La mamma Fancy Pace è sempre stata un tipo duro. Per 21 anni ha lavorato nell’esercito e quando andò in pensione nel 2001 era un sergente di ferro. E’ una donna forte e doveva esserlo perché quando il figlio Cory nacque il giorno di Santo Stefano del 1990, quello che aveva davanti era il neonato più lungo e grosso che a Tacoma, nello stato di Washington, incollata a Seattle, avessero mai visto. Dovette essere ancora più forte nel 2003 quando perse il marito. Il figlio aveva 13 anni ed era una promessa nel basket. La famiglia si era già trasferita da tempo nel Texas. Cory si fece tatuare le iniziali CJ. Ma non stanno per Cory Jefferson bensì per Charles Jefferson. Il padre.

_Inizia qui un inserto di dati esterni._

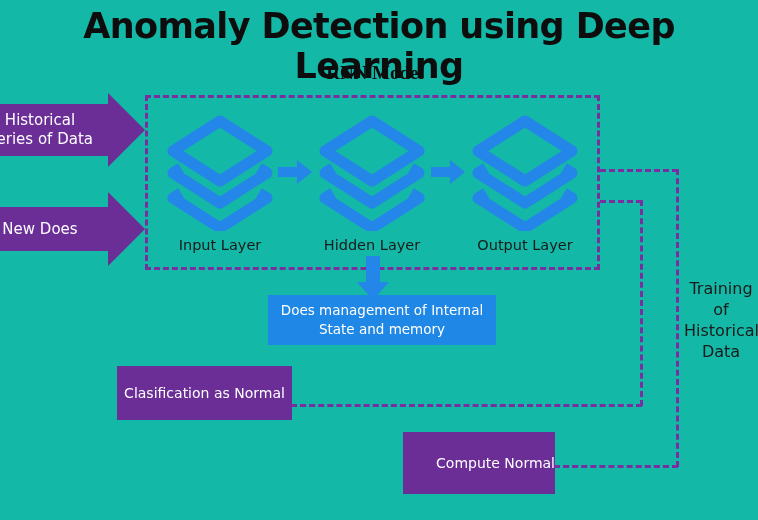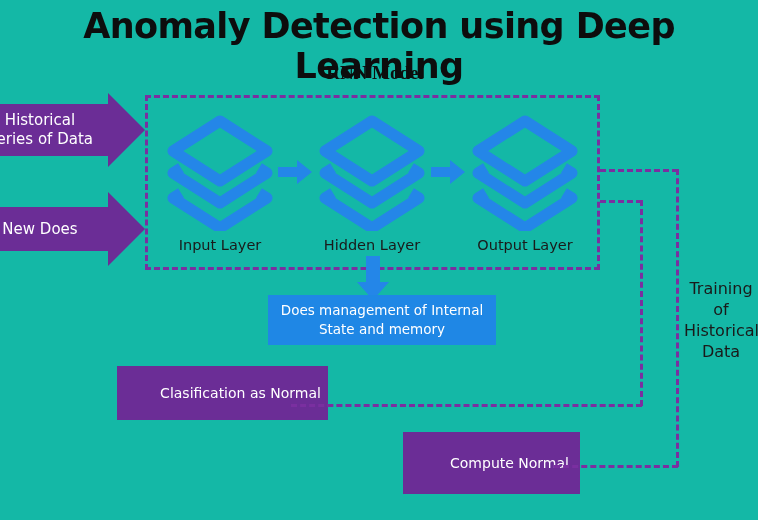--- a/index.html
+++ b/index.html
@@ -129,24 +129,23 @@
     position: absolute;
     background: #6b2d96;
     color: #ffffff;
     font-size: 14px;
     line-height: 20px;
     text-align: center;
     display: flex;
     align-items: center;
     justify-content: center;
     font-family: "DejaVu Sans", sans-serif;
-    padding-left: 36px;
   }
   #box-classify { left: 117px; top: 366px; width: 175px; height: 54px; }
-  #box-compute  { left: 403px; top: 432px; width: 141px; height: 62px; }
+  #box-compute  { left: 403px; top: 432px; width: 152px; height: 62px; justify-content: flex-end; }
 
   
   .dash-h {
     position: absolute;
     height: 0;
     border-top: 3px dashed #7a2fa0;
   }
   .dash-v {
     position: absolute;
     width: 0;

Cory Jefferson viene da Killeen, in Texas, dove ebbe una carriera scolastica stellare vincendo quattro titoli consecutivi, confezionando tre stagioni da 30 vittorie e diventando Giocatore dell’anno in Texas prima che tra le innumerevoli proposte di borsa di studio scegliesse Baylor, a Waco, sempre in Texas. Per due stagioni ha giocato poco e imparato tanto, nel 2012/13 da junior però ha trascinato la squadra alla vittoria nel NIT, segnando almeno venti punti nelle ultime tre gare. Sulla scia di quelle prestazioni, scartata l’ipotesi di dichiararsi per il draft con un anno di anticipo, Jefferson ha completato una grande carriera a Baylor: quarto di sempre nelle stppate, quarto nelle doppie doppie e nono nei rimbalzi. Nel suo ultimo anno ha piazzato 14 doppie doppie. A quei tempi era considerato strettamente un giocatore interno. “In realtà – ha dichiarato a “GoSpursGo” quando giocava nella squadra di D-League affiliata a San Antonio – ho sempre avuto un buon tiro da fuori ma ho sempre rispettato il ruolo che mi era stato chiesto di interpretare. Ad Austin ho avuto la possibilità di esprimermi liberamente”. “Ha grande atletismo e la versatilità per giocare tutto attorno all’area – ha detto il suo coach agli Austin Spurs, Ken McDonald – ma ha mostrato consistenti progressi nel tiro da fuori”.

Jefferson è stato l’ultimo giocatore scelto nei draft del 2014. Numero 60. Fu il suo coach al college Scott Drew a spiegare i motivi di un chiamata tardiva. “Volevano che accettasse di andare in Europa anziché cimentarsi subito nella NBA. Lui ha rifiutato e loro non l’hanno scelto”, disse. Fu proprio San Antonio a fare il suo nome ma il sogno di giocare per la sua franchigia preferita morì all’alba. Venne ceduto subito a Brooklyn. In realtà a San Antonio lo seguivano davvero. Dopo aver giocato a Brooklyn e poi a Phoenix (contro cui ha prodotto una doppia doppia giocando per i Nets), con un training camp a Cleveland, gli Spurs l’hanno richiamato nella loro organizzazione dislocandolo a Austin, circa 80 chilometri da dove è cresciuto. Era nel roster degli Spurs per le summer league quando ha deciso di venire a Milano.

Lo scorso anno a Austin ebbe 15.4 punti e 8.4 rimbalzi di media, venne convocato per l’All-Star Game della seconda lega, tirando con l’81.4% dalla lunetta e il 38.4% da tre con 86 tiri in 42 partite. In quel periodo era già stato seguito dall’Olimpia, ma la sua stagione è terminata nella Filippine, negli Alaska Aces dove ha dominato con 29.5 punti e 14.0 rimbalzi di media. E anche lì ha mostrato al suo proverbiale atletismo una confidenza con il tiro dalla lunga distanza in costante crescita.

E’ un debuttante in Europa, Jefferson, ma ha giocato 58 partite nella NBA, ha vinto 107 partite a Baylor, più di chiunque altro, in un programma che ha prodotto star dappertutto (Curtis Jerrells, Quincy Miller e Pierre Jackson del Maccabi, Quincy Acy che gioca nella NBA, Perry Jones che è stato una prima scelta), con cui ha giocato tre Tornei NCAA e vinto un NIT da protagonista. E’ stato un All-Star nella seconda lega americana; ha giocato le Universiadi. Una cosa è certa: è pronto.